The Notes

The notes were from a good night. An entire pile of memories from an amazing summer. A summer that ended so abruptly. The notes and pieces of flower decorations became the memories of the disaster. They now carried with them thoughts of thrashing, screaming, and glass shattering. They now represent what had been lost. What I once had. They remind me of the betrayal. They remind me of the people who said they would be there forever. But their idea of forever stopped when the first thin went wrong. The notes remind me of friends who weren’t friends and warm summer nights.

I try to focus on the good now.

©C. O’Connor

A little bit of my darkness

My hands are shaking today. I hate the shaking. It’s like the set up to the downfall of my mind. The doors are rattling and everyone is screaming. The hinges have loosened and the cages holding in my demons aren’t as strong as they used to be.

My fucking demons are screaming at me.

They hate me. They’ll ruin me if given the chance.

But sometimes I wonder what would happen if I let them out. Would they really ruin my life or show me the life I could have? Could live? Should be living?

A little chaos could be good for the soul.

The bottles that hold my emotions are breaking. They’ve been packed in too tight. It looks like a mess in there. Be careful of the broken glass!

I’m losing myself!  OR Am I finding myself?

Was there really every anything worth saving? Is there anything left worth salvaging? I think my demons are laughing at me now. They know I’m losing it. That small bit of control I still had. Why am I so afraid of losing something I was never proud of to begin with? Was I ever proud of myself?

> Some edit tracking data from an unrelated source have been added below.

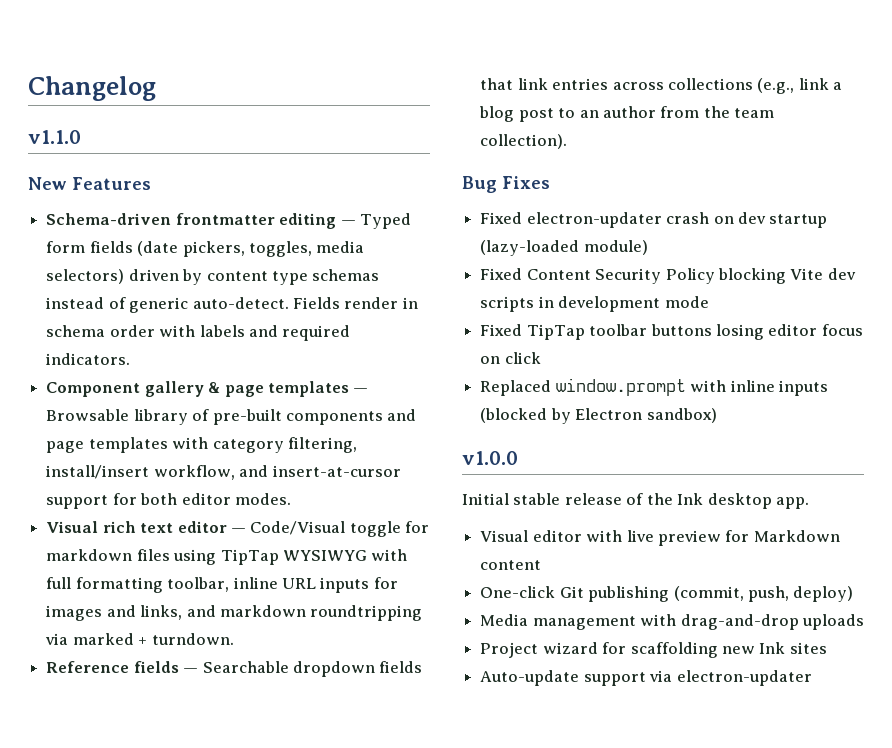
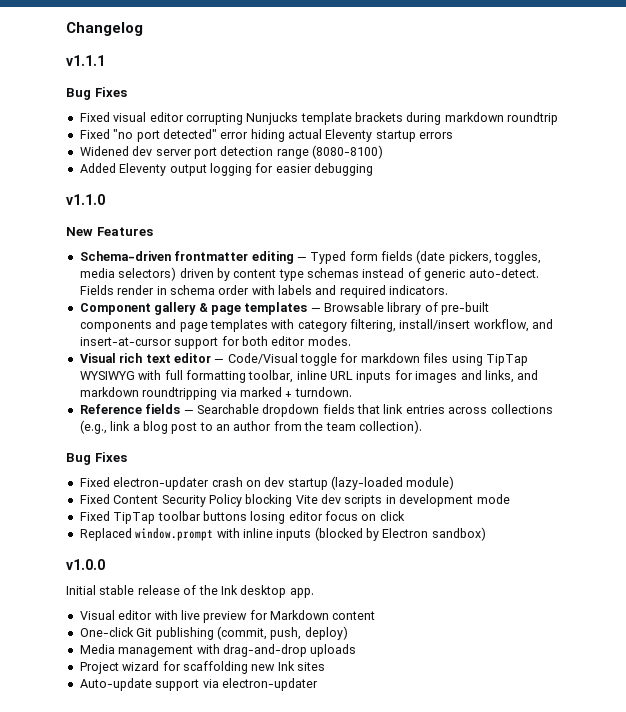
+ v1.1.1
+ Bug Fixes
+ Fixed visual editor corrupting Nunjucks template brackets during markdown roundtrip
+ Fixed "no port detected" error hiding actual Eleventy startup errors
+ Widened dev server port detection range (8080-8100)
+ Added Eleventy output logging for easier debugging

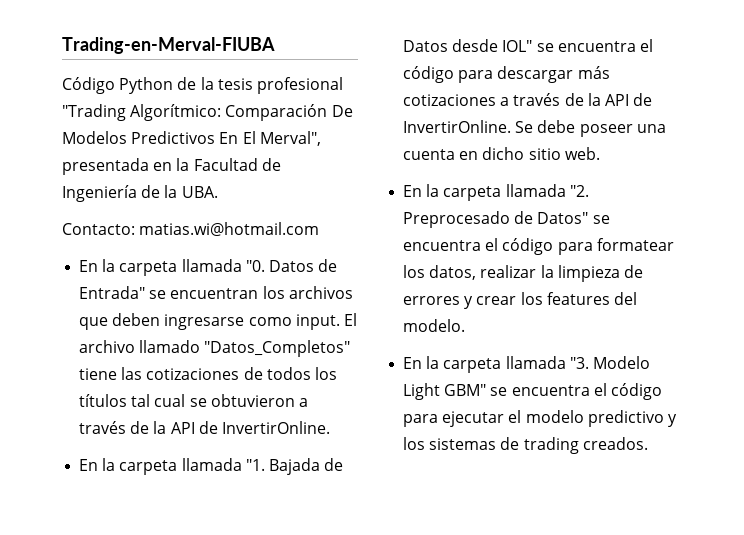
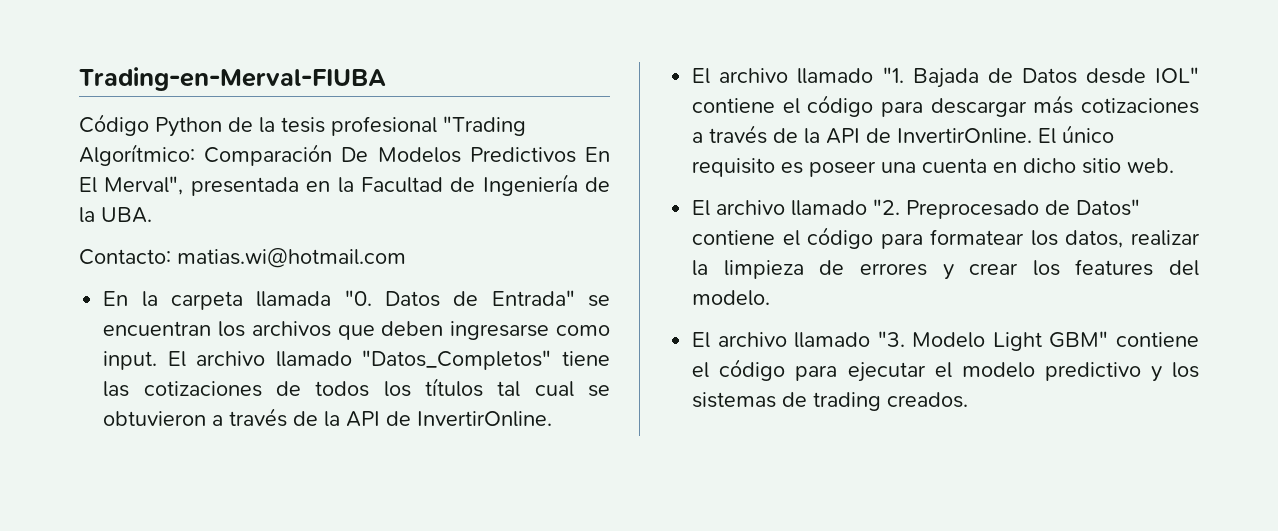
- En la carpeta llamada "1. Bajada de Datos desde IOL" se encuentra el código para descargar más cotizaciones a través de la API de InvertirOnline.
+ El archivo llamado "1. Bajada de Datos desde IOL" contiene el código para descargar más cotizaciones a través de la API de InvertirOnline.
- Se debe poseer una cuenta en dicho sitio web.
+ El único requisito es poseer una cuenta en dicho sitio web.
- En la carpeta llamada "2. Preprocesado de Datos" se encuentra el código para formatear los datos, realizar la limpieza de errores y crear los features del modelo.
+ El archivo llamado "2. Preprocesado de Datos" contiene el código para formatear los datos, realizar la limpieza de errores y crear los features del modelo.
- En la carpeta llamada "3. Modelo Light GBM" se encuentra el código para ejecutar el modelo predictivo y los sistemas de trading creados.
+ El archivo llamado "3. Modelo Light GBM" contiene el código para ejecutar el modelo predictivo y los sistemas de trading creados.

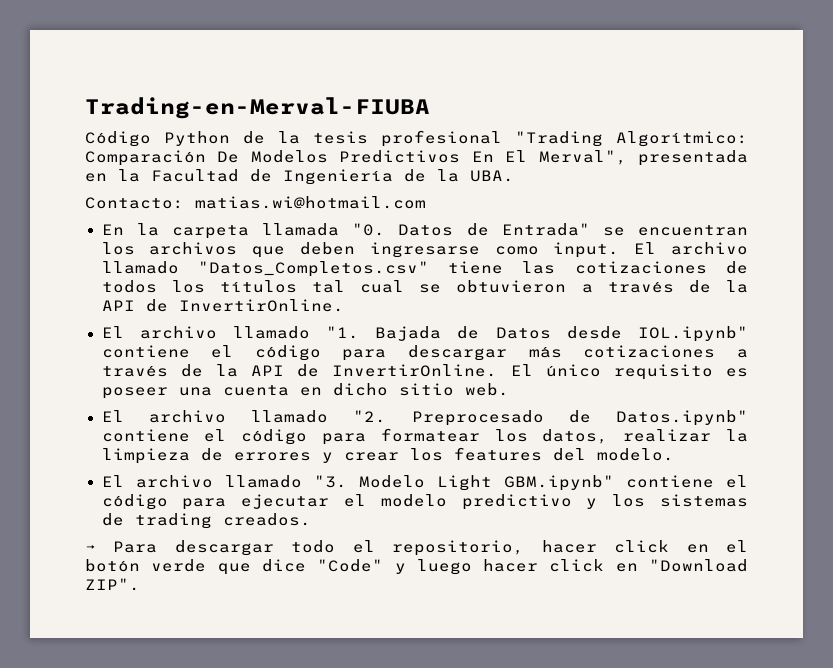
- El archivo llamado "Datos_Completos" tiene las cotizaciones de todos los títulos tal cual se obtuvieron a través de la API de InvertirOnline.
+ El archivo llamado "Datos_Completos.csv" tiene las cotizaciones de todos los títulos tal cual se obtuvieron a través de la API de InvertirOnline.
- El archivo llamado "1. Bajada de Datos desde IOL" contiene el código para descargar más cotizaciones a través de la API de InvertirOnline.
+ El archivo llamado "1. Bajada de Datos desde IOL.ipynb" contiene el código para descargar más cotizaciones a través de la API de InvertirOnline.
- El archivo llamado "2. Preprocesado de Datos" contiene el código para formatear los datos, realizar la limpieza de errores y crear los features del modelo.
+ El archivo llamado "2. Preprocesado de Datos.ipynb" contiene el código para formatear los datos, realizar la limpieza de errores y crear los features del modelo.
- El archivo llamado "3. Modelo Light GBM" contiene el código para ejecutar el modelo predictivo y los sistemas de trading creados.
+ El archivo llamado "3. Modelo Light GBM.ipynb" contiene el código para ejecutar el modelo predictivo y los sistemas de trading creados.
+ → Para descargar todo el repositorio, hacer click en el botón verde que dice "Code" y luego hacer click en "Download ZIP".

Rarely… only when I let the demons out.

©C. O’Connor 2016

#6

Stab me in the back to see if I bleed.

Stab me in the heart out of curiosity.

Rip out my soul to see if it’s there.

Hurt me all you want I truly don’t care.

What will happen?

If I don’t bleed

If I’m not hurt

If it’s not there

Do you think I am a lifeless machine?

Oh honey, I’m like nothing you’ve ever seen.

©C. O’Connor, 2016

Judgement

Have you ever known the air in your hair

or the touch of harm?

Have you ever known the wisp of breath

or heat of the sun?

Do you know the middle place of heat to cold

or the prayer not to get too old?

Do you know the wish for peace in a world

lost to war?

lost to ego

lost to pay

lost to the amenities to get through the day

They are lost in their own minds

They are focused on their own grind

They don’t even see you

not me

not see

no fear no feelings

fight or flight is dumbed down

muted

no running

sitting duck, ready to be rocked

ready to be obliterated

ready to fall

down below

where no one knows

the air, touch, wisp, or heat

where no pain, feels, or emotions seep

there is nothing, all new

I’ve known this hell. I’ve thrived there.

Have you?

©C. O’Connor, 2016

Cleaners

I’m gonna drag you through the cleaners

wonder if “deep clean” can fix your mess

can I bleach the grime and rust away?

when is the last time you used this thing?

or gave it some fresh air

or took it out for a spin

or felt anything at all

It’s a shame to let it waste away in here

does it even still work?

WD-40 and duct tape should get it going

… It explains a lot though

you’ve been reckless

apathetic

the world doesn’t exist

So, you’ve kept it locked up in here.

too long

let it waste and decay

No worries though

I can get the stains out.

I’ll drag you through the cleaners.

©C. O’Connor, 2016

#4

My name is Darkness

My name is Fear

My name is anything that haunts you dear.

My name is Hate

My name is Cold

My name is all your nightmares hold.

My name is fixed

My name is all

My name is in every lost soul’s call.

I am here

I am there

I am within the darkest stare.

I am the shadows

I am the light

I am the thing haunting your dreams at night.

My name is forgotten

My name is unknown

My name is in the shiver on your neck when you think you are alone.